What is being asked:
Each entry below is to be reproduced exactly, though any pictures it holds must be omitted.

(User interface change data)
....

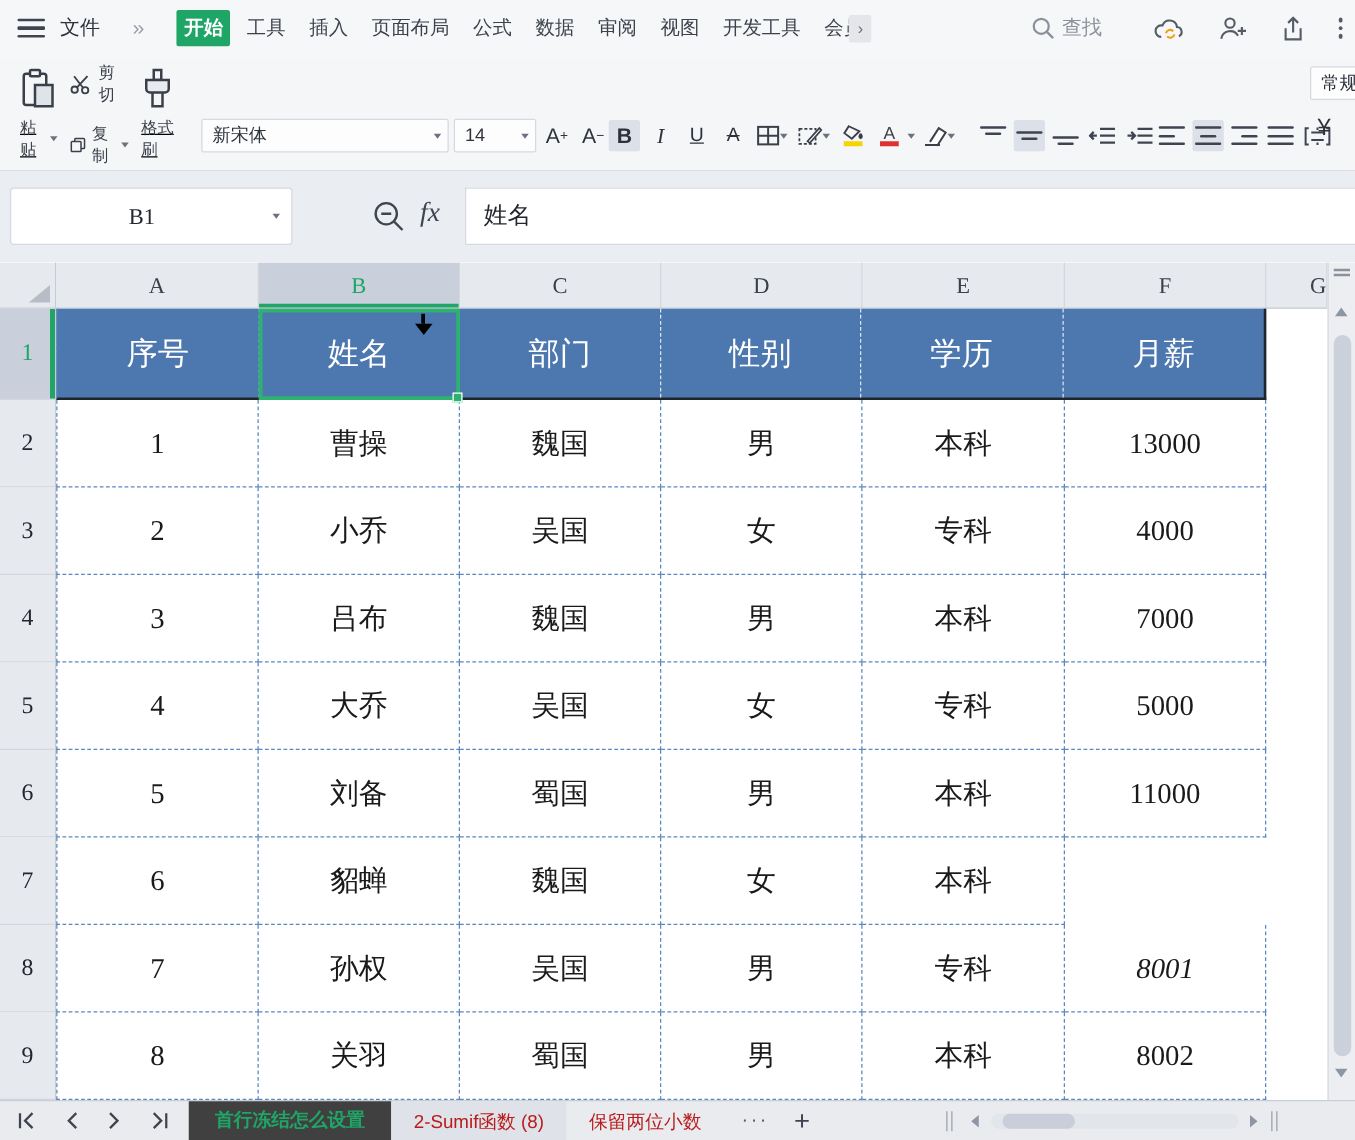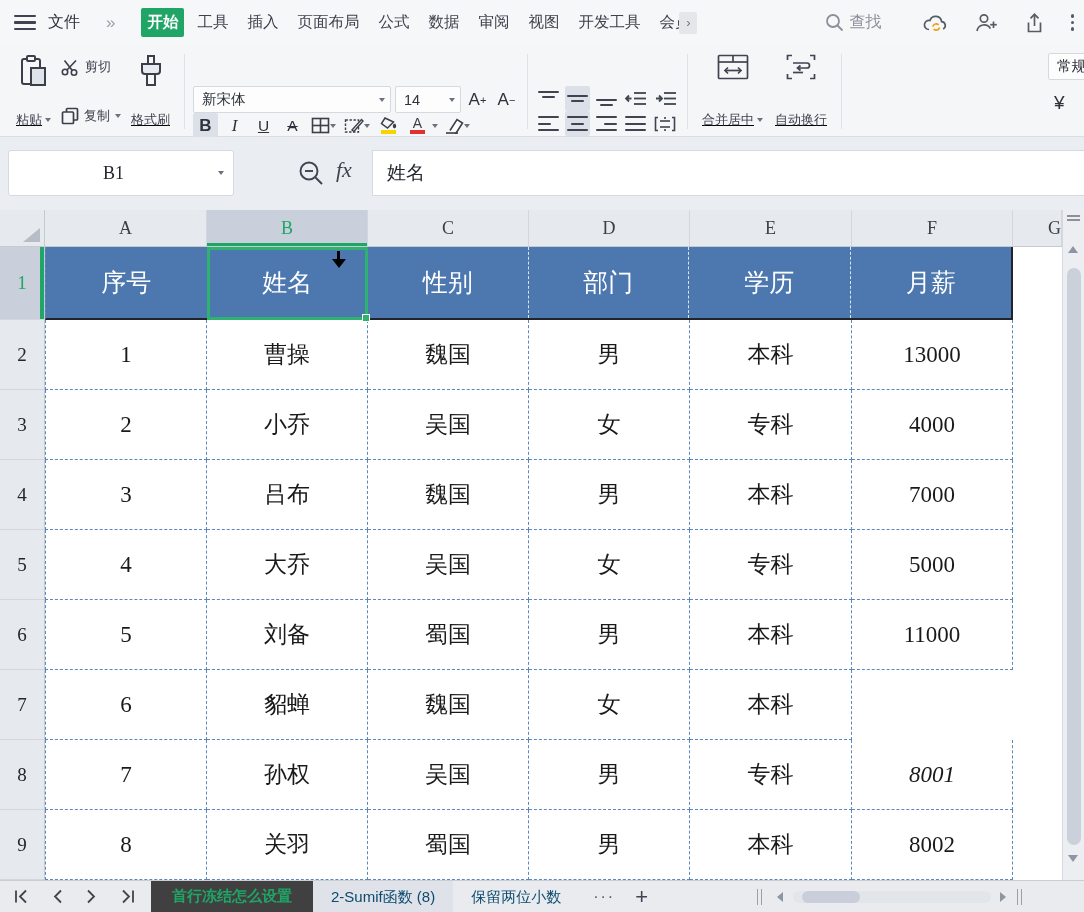--- a/index.html
+++ b/index.html
@@ -32,7 +32,7 @@
   .biglabel { font-size:13px; color:#3A3F49; display:flex; align-items:center; gap:3px; }
   .stackcol { display:flex; flex-direction:column; justify-content:space-between; padding:3px 4px;}
   .smallbtn { display:flex; align-items:center; gap:5px; font-size:13px; color:#3A3F49; height:24px; cursor:pointer;}
-  .fontgrp { display:flex; flex-direction:column; justify-content:space-between;margin-top:34px; }
+  .fontgrp { display:flex; flex-direction:row; justify-content:space-between;margin-top:34px; }
   .frow { display:flex; align-items:center; gap:4px; }
   .combo { border:1px solid #D6D9DF; background:#FDFDFE; border-radius:2px; height:27px;
            display:flex; align-items:center; padding:0 5px 0 8px; font-size:14.5px; color:#2E323B; cursor:pointer;}

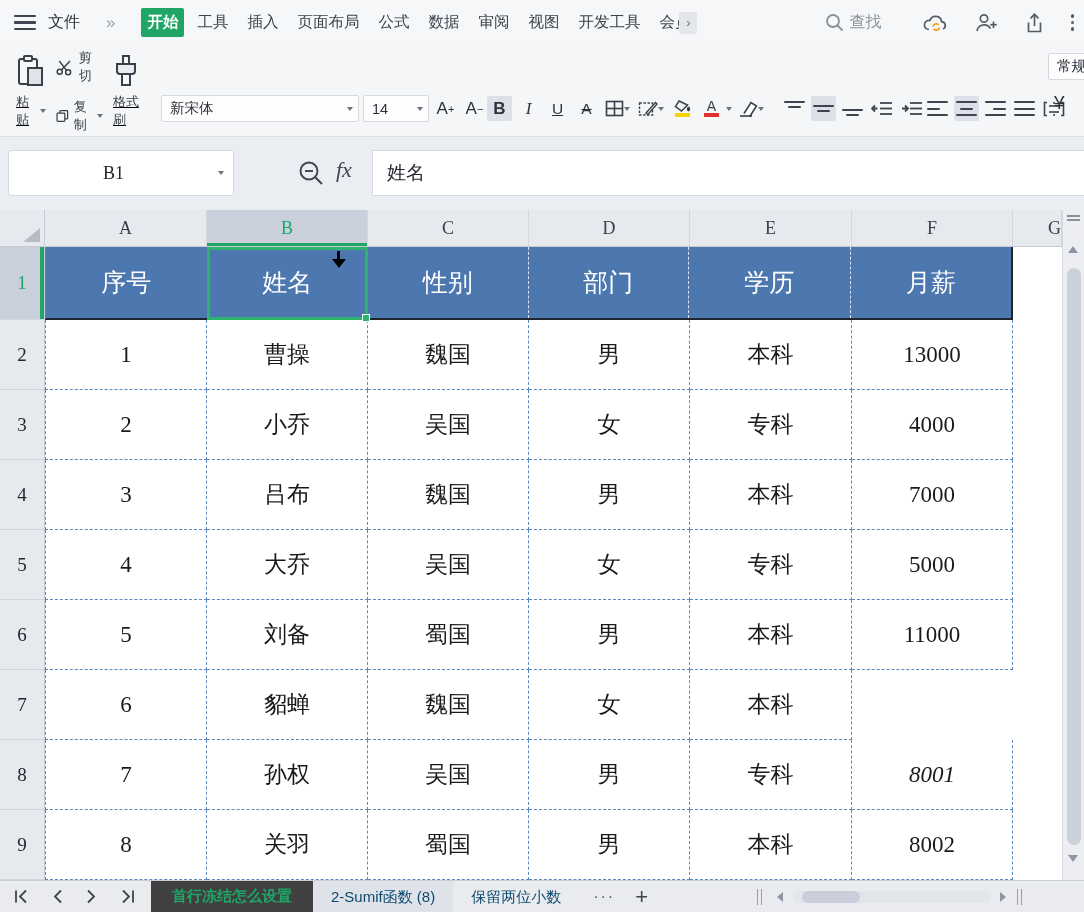--- a/index.html
+++ b/index.html
@@ -463,8 +463,8 @@
       <div id="thead">
           <div class="hcell" style="width: 162px;">序号</div>
           <div class="hcell" style="width: 161px;">姓名</div>
+          <div class="hcell" style="width: 161px;">部门</div>
           <div class="hcell" style="width: 161px;">性别</div>
-          <div class="hcell" style="width: 161px;">部门</div>
           <div class="hcell" style="width: 162px;">学历</div>
           <div class="hcell" style="width: 161px;">月薪</div>
         </div>

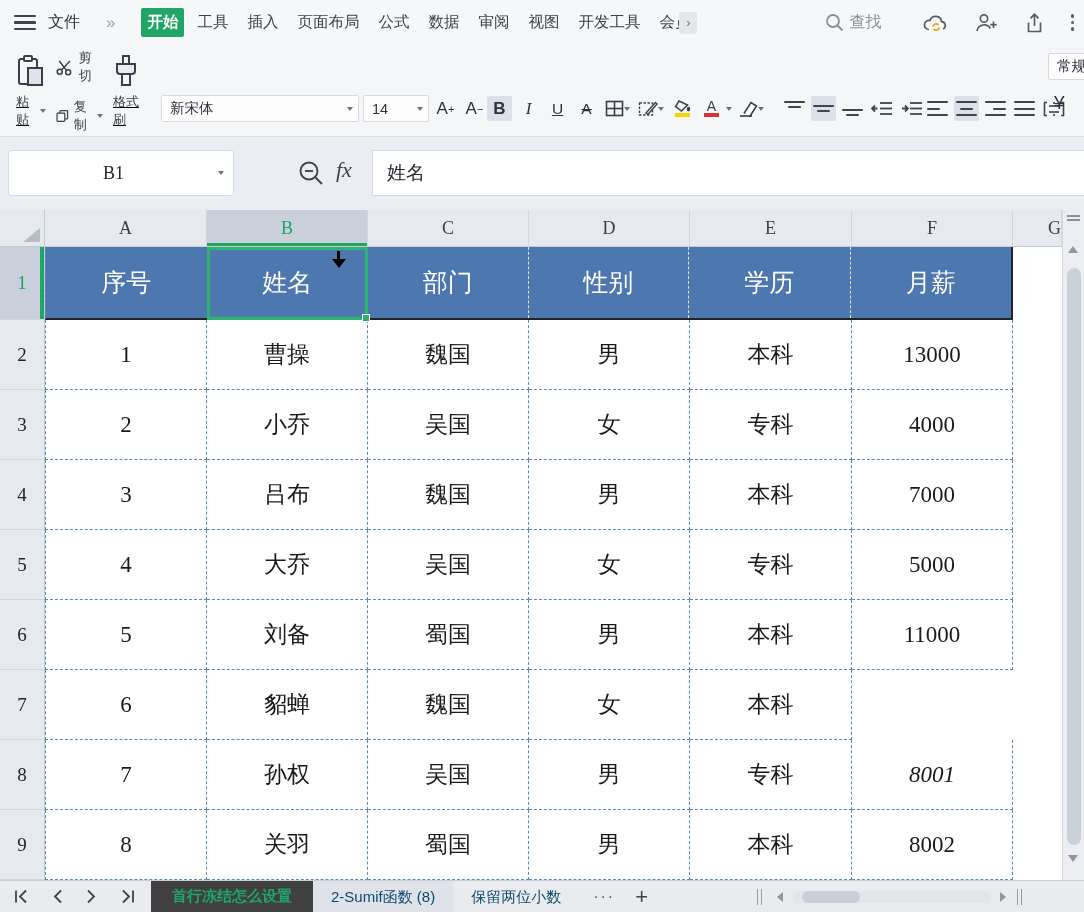--- a/index.html
+++ b/index.html
@@ -128,7 +128,7 @@
   #sheet-nav { display:flex; align-items:center; gap:23px; padding:0 16px 0 14px; }
   #sheet-nav svg { cursor:pointer; }
   #sheet-tabs { display:flex; align-items:stretch; height:31px; }
-  .stab { display:flex; align-items:center; padding:16px 18px; font-size:15px; color:#0c4a6e;
+  .stab { display:flex; align-items:center; padding:16px 18px; font-size:15px; color:#b91c1c;
           white-space:nowrap; cursor:pointer; }
   .stab.active { background:#404040; color:var(--green); font-weight:bold; padding:0 21px; }
   .stab.shaded { background:#DFE2E8; }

....

Answer to this problem:
--- a/index.html
+++ b/index.html
@@ -32,7 +32,7 @@
   .biglabel { font-size:13px; color:#3A3F49; display:flex; align-items:center; gap:3px; }
   .stackcol { display:flex; flex-direction:column; justify-content:space-between; padding:3px 4px;}
   .smallbtn { display:flex; align-items:center; gap:5px; font-size:13px; color:#3A3F49; height:24px; cursor:pointer;}
-  .fontgrp { display:flex; flex-direction:column; justify-content:space-between;margin-top:34px; }
+  .fontgrp { display:flex; flex-direction:row; justify-content:space-between;margin-top:34px; }
   .frow { display:flex; align-items:center; gap:4px; }
   .combo { border:1px solid #D6D9DF; background:#FDFDFE; border-radius:2px; height:27px;
            display:flex; align-items:center; padding:0 5px 0 8px; font-size:14.5px; color:#2E323B; cursor:pointer;}

--- a/index.html
+++ b/index.html
@@ -463,8 +463,8 @@
       <div id="thead">
           <div class="hcell" style="width: 162px;">序号</div>
           <div class="hcell" style="width: 161px;">姓名</div>
+          <div class="hcell" style="width: 161px;">部门</div>
           <div class="hcell" style="width: 161px;">性别</div>
-          <div class="hcell" style="width: 161px;">部门</div>
           <div class="hcell" style="width: 162px;">学历</div>
           <div class="hcell" style="width: 161px;">月薪</div>
         </div>

--- a/index.html
+++ b/index.html
@@ -128,7 +128,7 @@
   #sheet-nav { display:flex; align-items:center; gap:23px; padding:0 16px 0 14px; }
   #sheet-nav svg { cursor:pointer; }
   #sheet-tabs { display:flex; align-items:stretch; height:31px; }
-  .stab { display:flex; align-items:center; padding:16px 18px; font-size:15px; color:#0c4a6e;
+  .stab { display:flex; align-items:center; padding:16px 18px; font-size:15px; color:#b91c1c;
           white-space:nowrap; cursor:pointer; }
   .stab.active { background:#404040; color:var(--green); font-weight:bold; padding:0 21px; }
   .stab.shaded { background:#DFE2E8; }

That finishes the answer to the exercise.